**YOUR INSTRUCTIONS:**
Leaving the pictures aside, repeat the entries exactly.

**DATA IN THIS EXERCISE:**
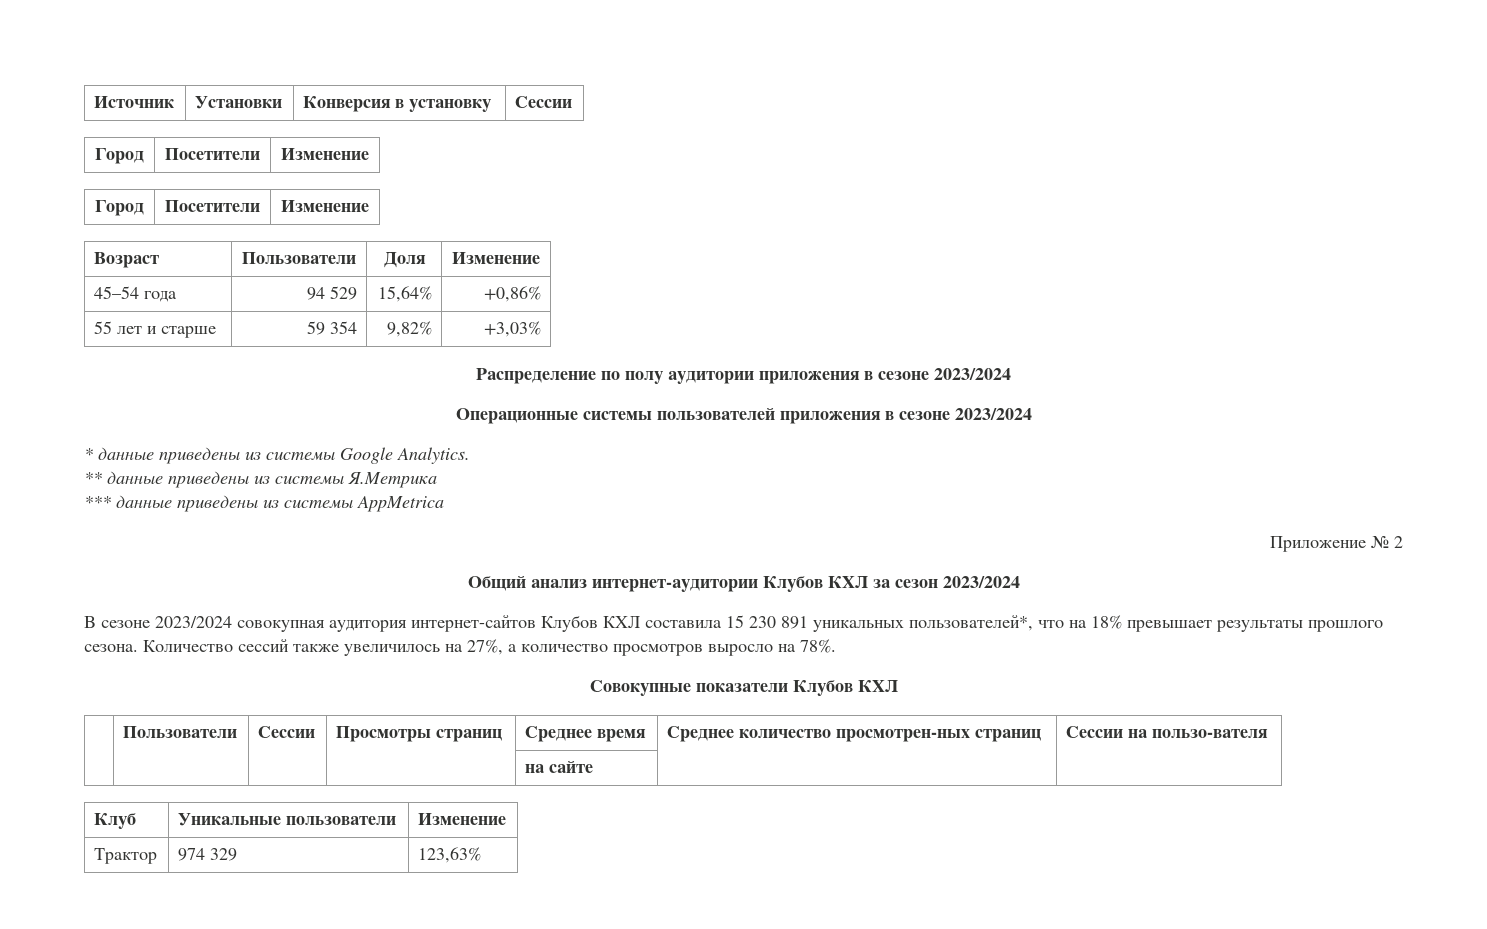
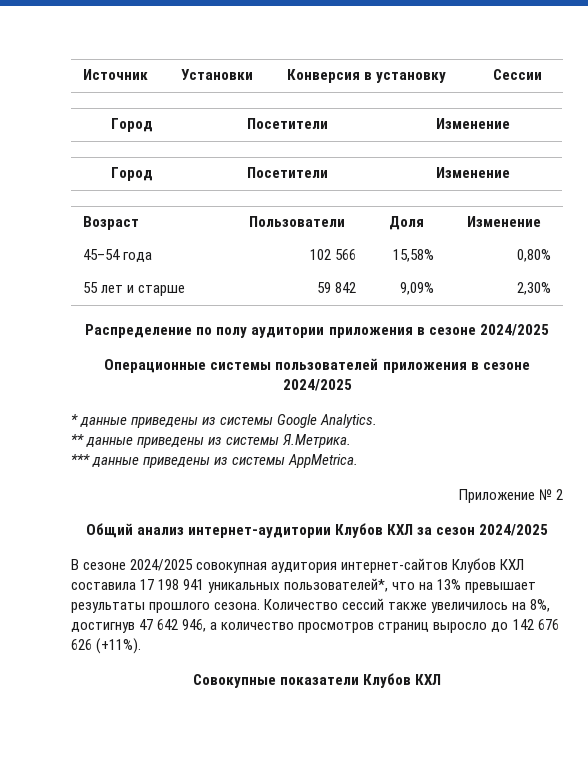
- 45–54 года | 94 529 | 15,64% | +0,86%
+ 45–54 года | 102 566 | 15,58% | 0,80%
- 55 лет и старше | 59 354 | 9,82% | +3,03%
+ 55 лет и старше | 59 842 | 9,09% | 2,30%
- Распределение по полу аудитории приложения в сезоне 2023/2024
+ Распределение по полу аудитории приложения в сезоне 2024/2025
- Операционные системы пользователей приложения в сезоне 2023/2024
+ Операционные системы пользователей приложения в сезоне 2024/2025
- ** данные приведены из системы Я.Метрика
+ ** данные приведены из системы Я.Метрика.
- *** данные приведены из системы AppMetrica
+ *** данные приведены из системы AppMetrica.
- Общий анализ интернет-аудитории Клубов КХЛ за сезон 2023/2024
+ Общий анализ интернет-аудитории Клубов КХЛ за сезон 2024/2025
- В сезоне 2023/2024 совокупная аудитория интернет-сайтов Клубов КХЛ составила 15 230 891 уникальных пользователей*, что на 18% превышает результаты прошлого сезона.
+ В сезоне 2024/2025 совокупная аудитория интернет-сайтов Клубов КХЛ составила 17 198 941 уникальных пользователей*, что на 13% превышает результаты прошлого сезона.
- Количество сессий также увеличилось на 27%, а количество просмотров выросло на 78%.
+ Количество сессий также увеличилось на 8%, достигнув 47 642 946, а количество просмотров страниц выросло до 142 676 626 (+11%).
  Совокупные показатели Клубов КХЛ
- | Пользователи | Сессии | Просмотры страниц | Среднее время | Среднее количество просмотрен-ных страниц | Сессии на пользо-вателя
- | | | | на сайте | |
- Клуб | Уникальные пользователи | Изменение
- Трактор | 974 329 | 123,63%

**EXERCISE ANSWER:**
- 45–54 года | 94 529 | 15,64% | +0,86%
+ 45–54 года | 102 566 | 15,58% | 0,80%
- 55 лет и старше | 59 354 | 9,82% | +3,03%
+ 55 лет и старше | 59 842 | 9,09% | 2,30%
- Распределение по полу аудитории приложения в сезоне 2023/2024
+ Распределение по полу аудитории приложения в сезоне 2024/2025
- Операционные системы пользователей приложения в сезоне 2023/2024
+ Операционные системы пользователей приложения в сезоне 2024/2025
- ** данные приведены из системы Я.Метрика
+ ** данные приведены из системы Я.Метрика.
- *** данные приведены из системы AppMetrica
+ *** данные приведены из системы AppMetrica.
- Общий анализ интернет-аудитории Клубов КХЛ за сезон 2023/2024
+ Общий анализ интернет-аудитории Клубов КХЛ за сезон 2024/2025
- В сезоне 2023/2024 совокупная аудитория интернет-сайтов Клубов КХЛ составила 15 230 891 уникальных пользователей*, что на 18% превышает результаты прошлого сезона.
+ В сезоне 2024/2025 совокупная аудитория интернет-сайтов Клубов КХЛ составила 17 198 941 уникальных пользователей*, что на 13% превышает результаты прошлого сезона.
- Количество сессий также увеличилось на 27%, а количество просмотров выросло на 78%.
+ Количество сессий также увеличилось на 8%, достигнув 47 642 946, а количество просмотров страниц выросло до 142 676 626 (+11%).
  Совокупные показатели Клубов КХЛ
- | Пользователи | Сессии | Просмотры страниц | Среднее время | Среднее количество просмотрен-ных страниц | Сессии на пользо-вателя
- | | | | на сайте | |
- Клуб | Уникальные пользователи | Изменение
- Трактор | 974 329 | 123,63%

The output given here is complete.